Given entries Start Marker

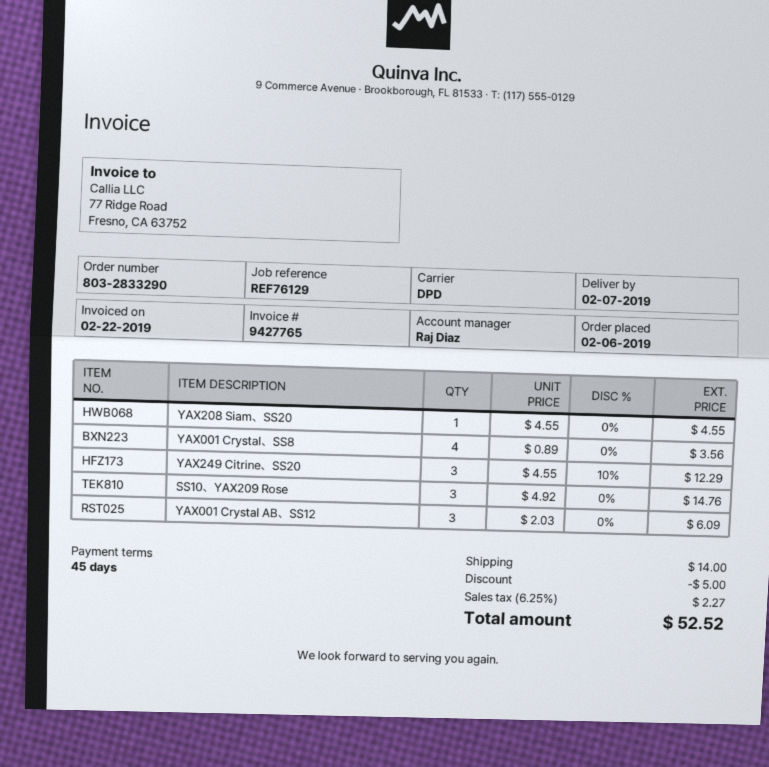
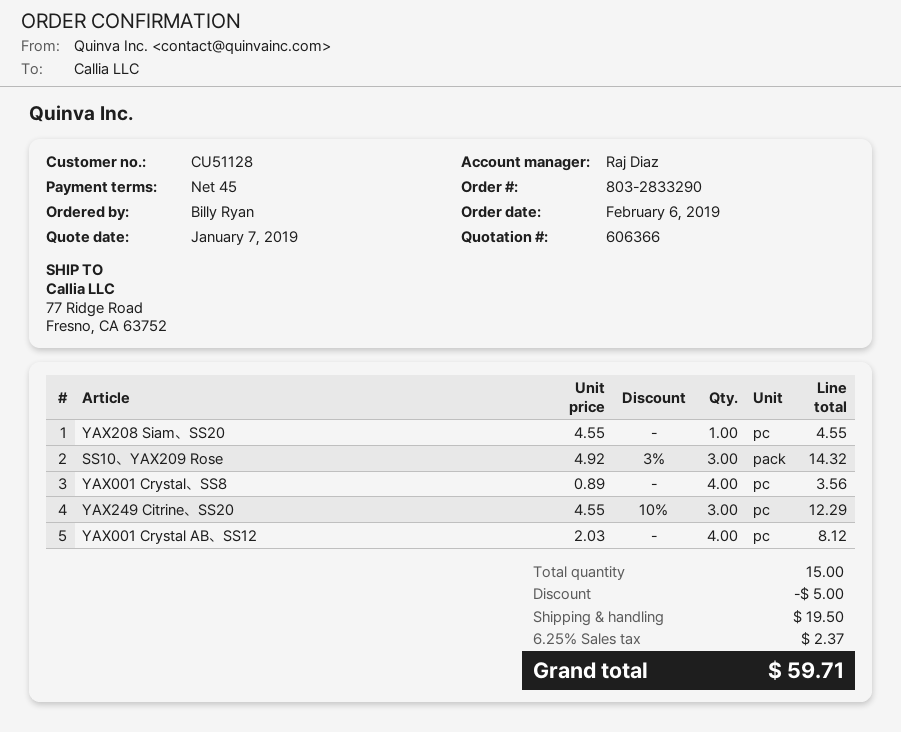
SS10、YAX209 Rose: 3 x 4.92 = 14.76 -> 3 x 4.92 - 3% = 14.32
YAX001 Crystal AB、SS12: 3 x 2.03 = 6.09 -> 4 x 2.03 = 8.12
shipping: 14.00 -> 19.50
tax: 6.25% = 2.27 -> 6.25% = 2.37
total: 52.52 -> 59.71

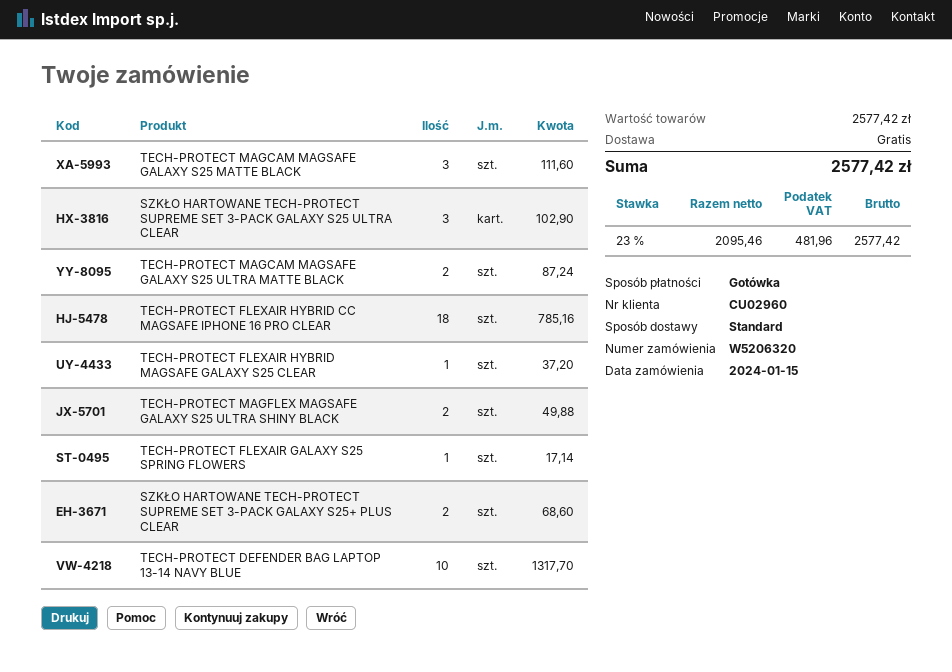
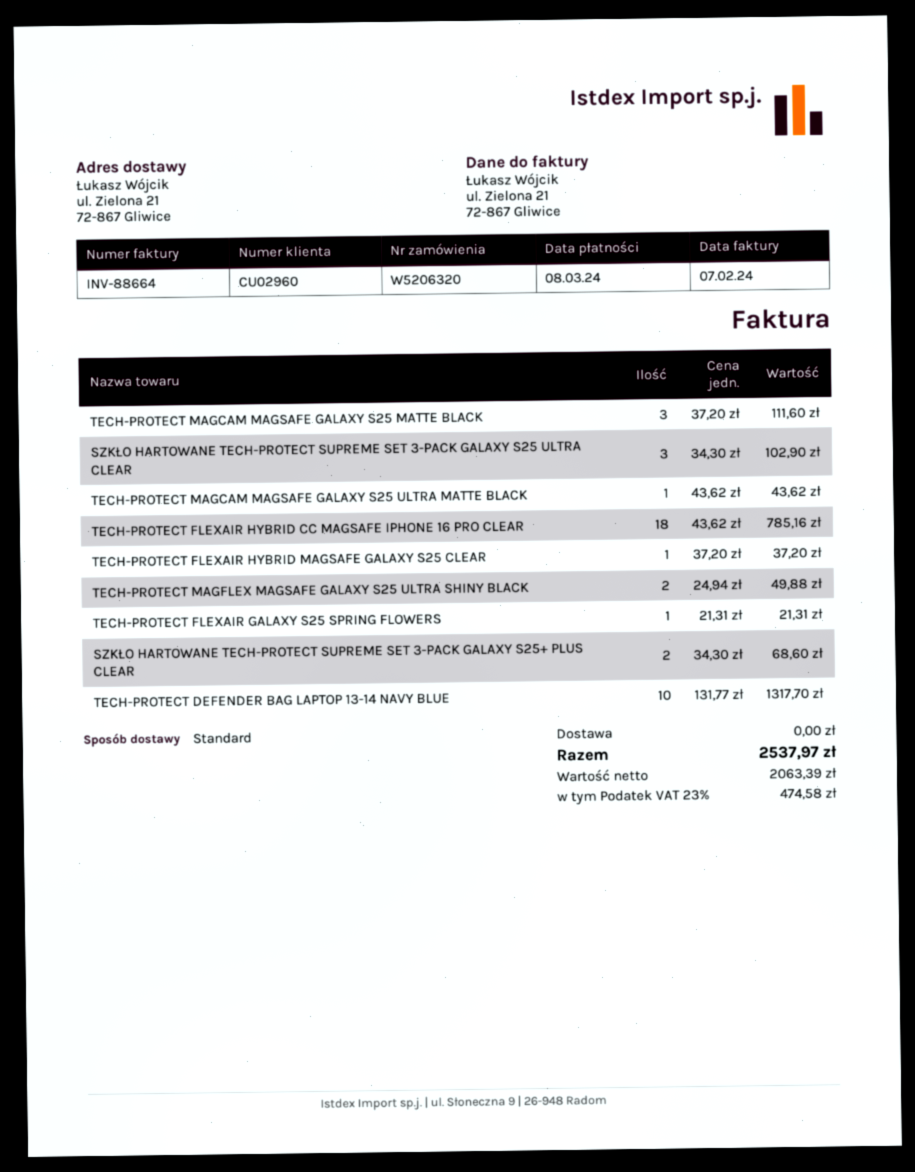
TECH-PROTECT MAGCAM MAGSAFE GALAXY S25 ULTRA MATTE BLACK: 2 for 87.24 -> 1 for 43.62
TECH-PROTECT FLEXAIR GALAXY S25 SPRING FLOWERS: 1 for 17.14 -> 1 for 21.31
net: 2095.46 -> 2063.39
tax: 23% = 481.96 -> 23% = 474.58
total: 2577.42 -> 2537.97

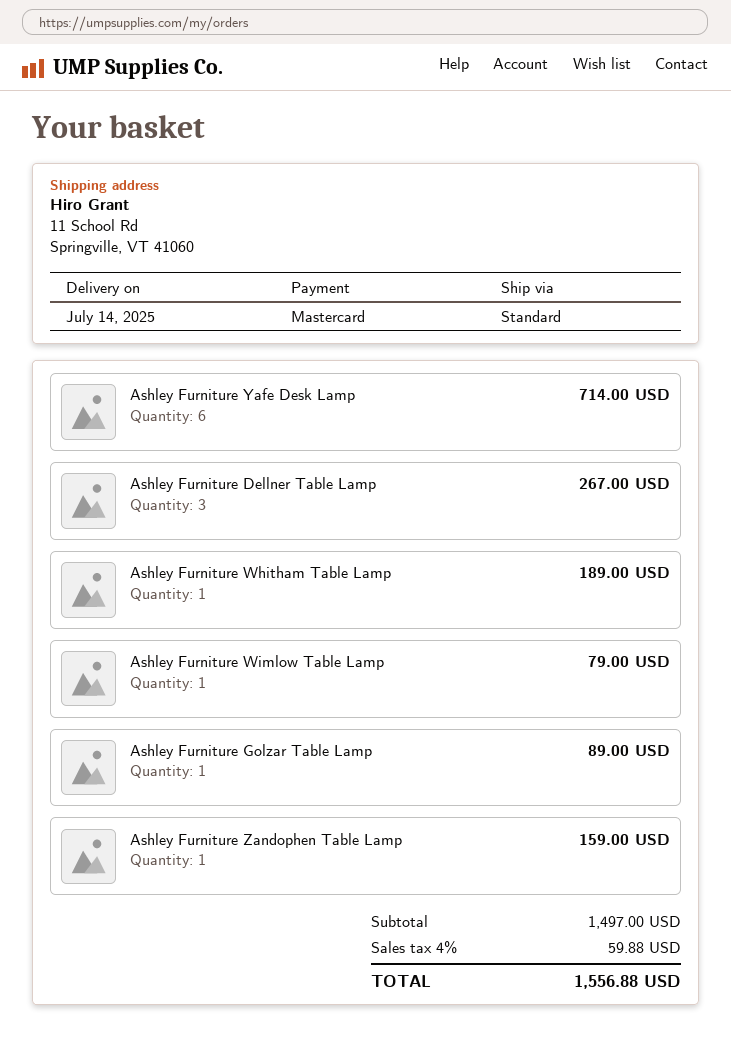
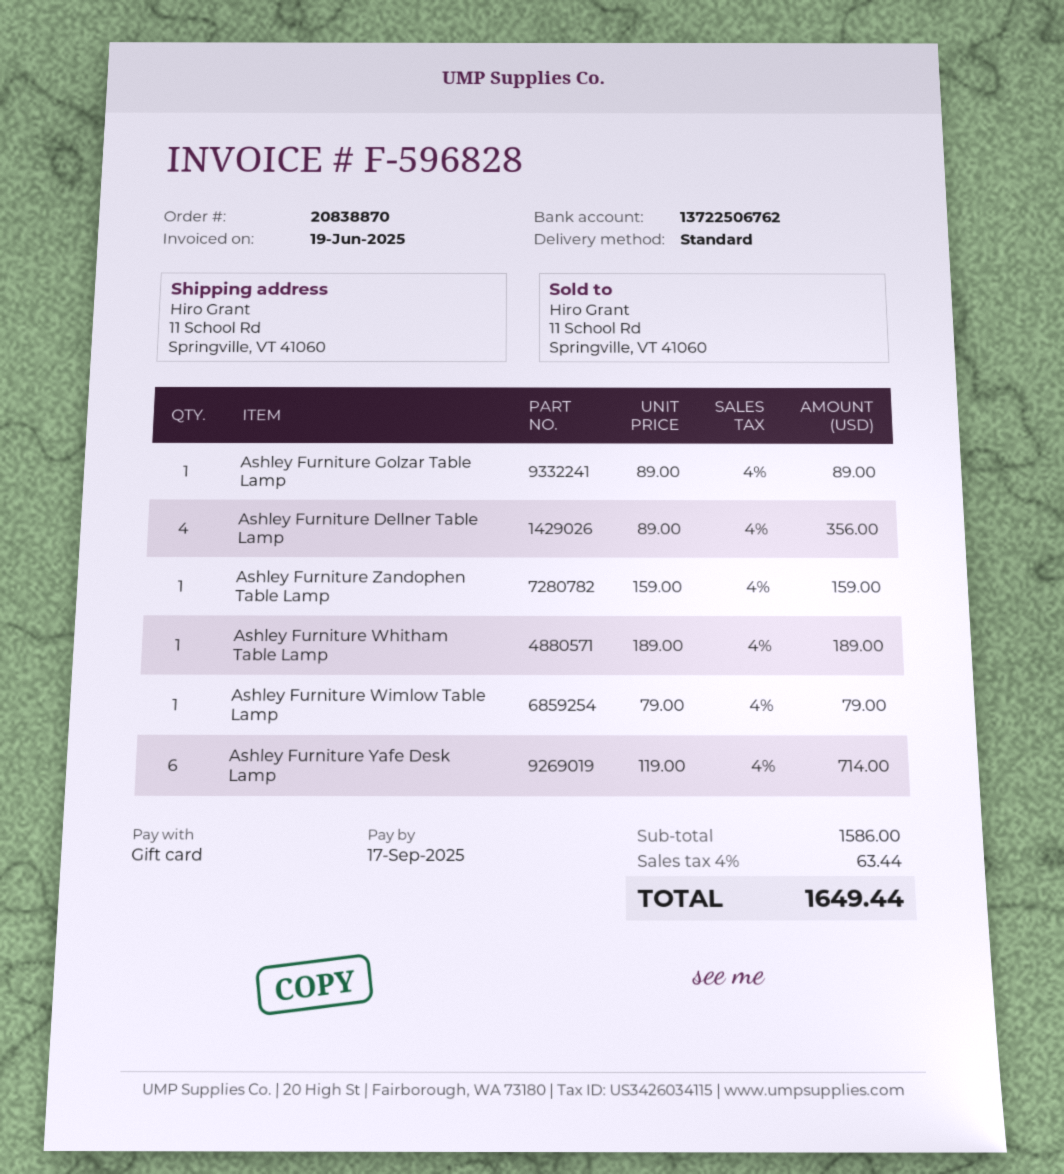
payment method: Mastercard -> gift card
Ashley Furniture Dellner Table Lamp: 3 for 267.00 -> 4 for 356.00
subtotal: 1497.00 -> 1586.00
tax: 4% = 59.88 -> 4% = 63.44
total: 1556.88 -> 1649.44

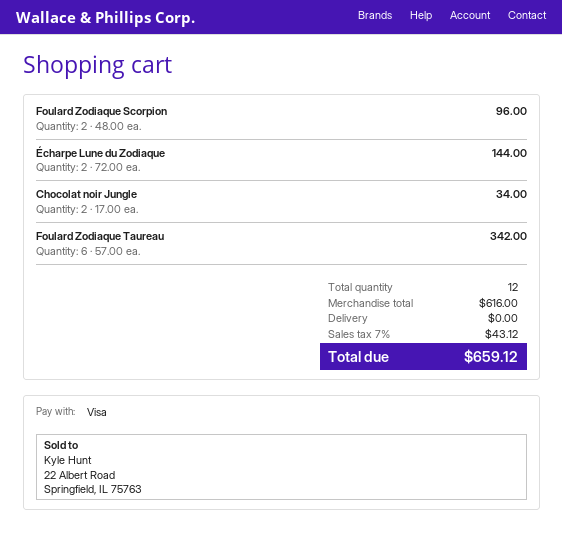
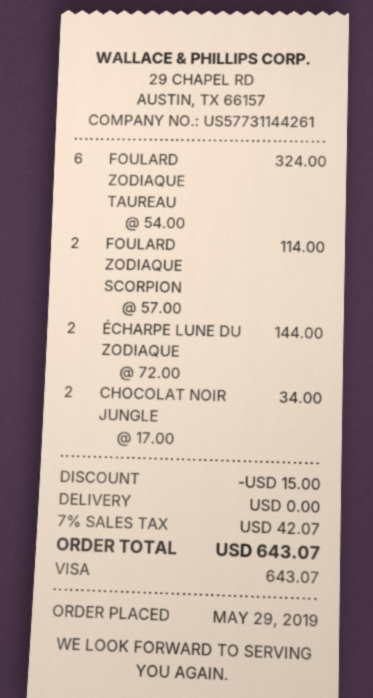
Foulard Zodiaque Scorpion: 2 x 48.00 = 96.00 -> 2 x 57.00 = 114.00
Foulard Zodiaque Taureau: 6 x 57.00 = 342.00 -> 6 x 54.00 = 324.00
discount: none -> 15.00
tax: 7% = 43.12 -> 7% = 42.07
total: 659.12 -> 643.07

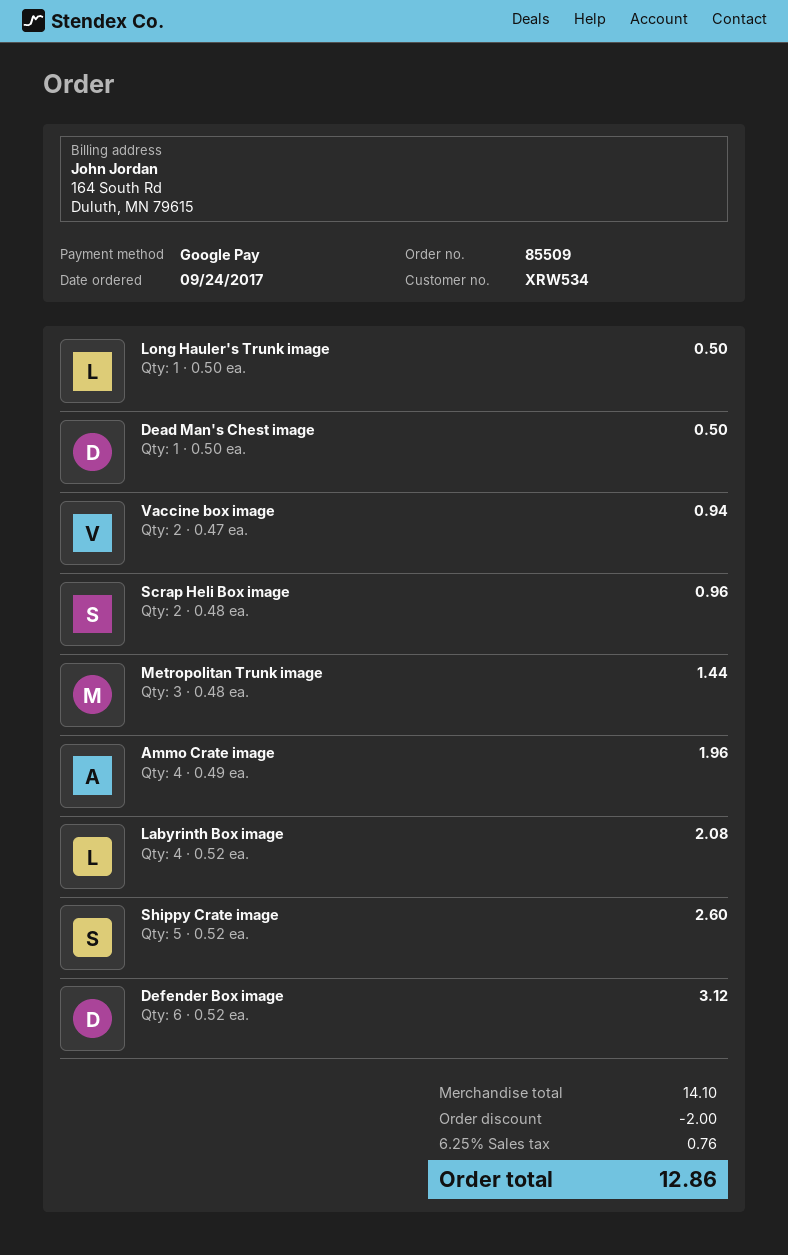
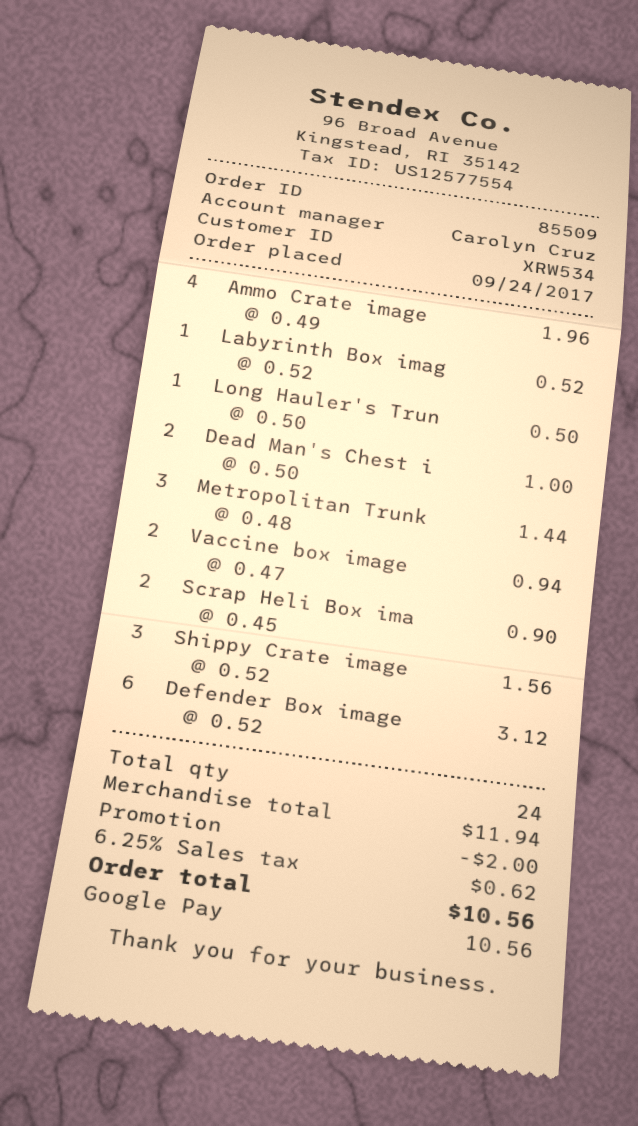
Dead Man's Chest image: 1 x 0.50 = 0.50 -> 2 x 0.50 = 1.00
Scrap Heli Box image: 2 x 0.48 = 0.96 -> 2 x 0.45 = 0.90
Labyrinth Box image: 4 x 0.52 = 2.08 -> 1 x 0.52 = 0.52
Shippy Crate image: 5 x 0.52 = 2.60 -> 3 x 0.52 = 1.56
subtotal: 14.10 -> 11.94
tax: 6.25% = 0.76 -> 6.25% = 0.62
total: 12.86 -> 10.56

Given entries End Marker

- [Problem requirements] Could you repeat exactly the lines from the first one of the records above through the line containing "total: 52.52 -> 59.71", leaving out any pictures?

- [Answer section]
SS10、YAX209 Rose: 3 x 4.92 = 14.76 -> 3 x 4.92 - 3% = 14.32
YAX001 Crystal AB、SS12: 3 x 2.03 = 6.09 -> 4 x 2.03 = 8.12
shipping: 14.00 -> 19.50
tax: 6.25% = 2.27 -> 6.25% = 2.37
total: 52.52 -> 59.71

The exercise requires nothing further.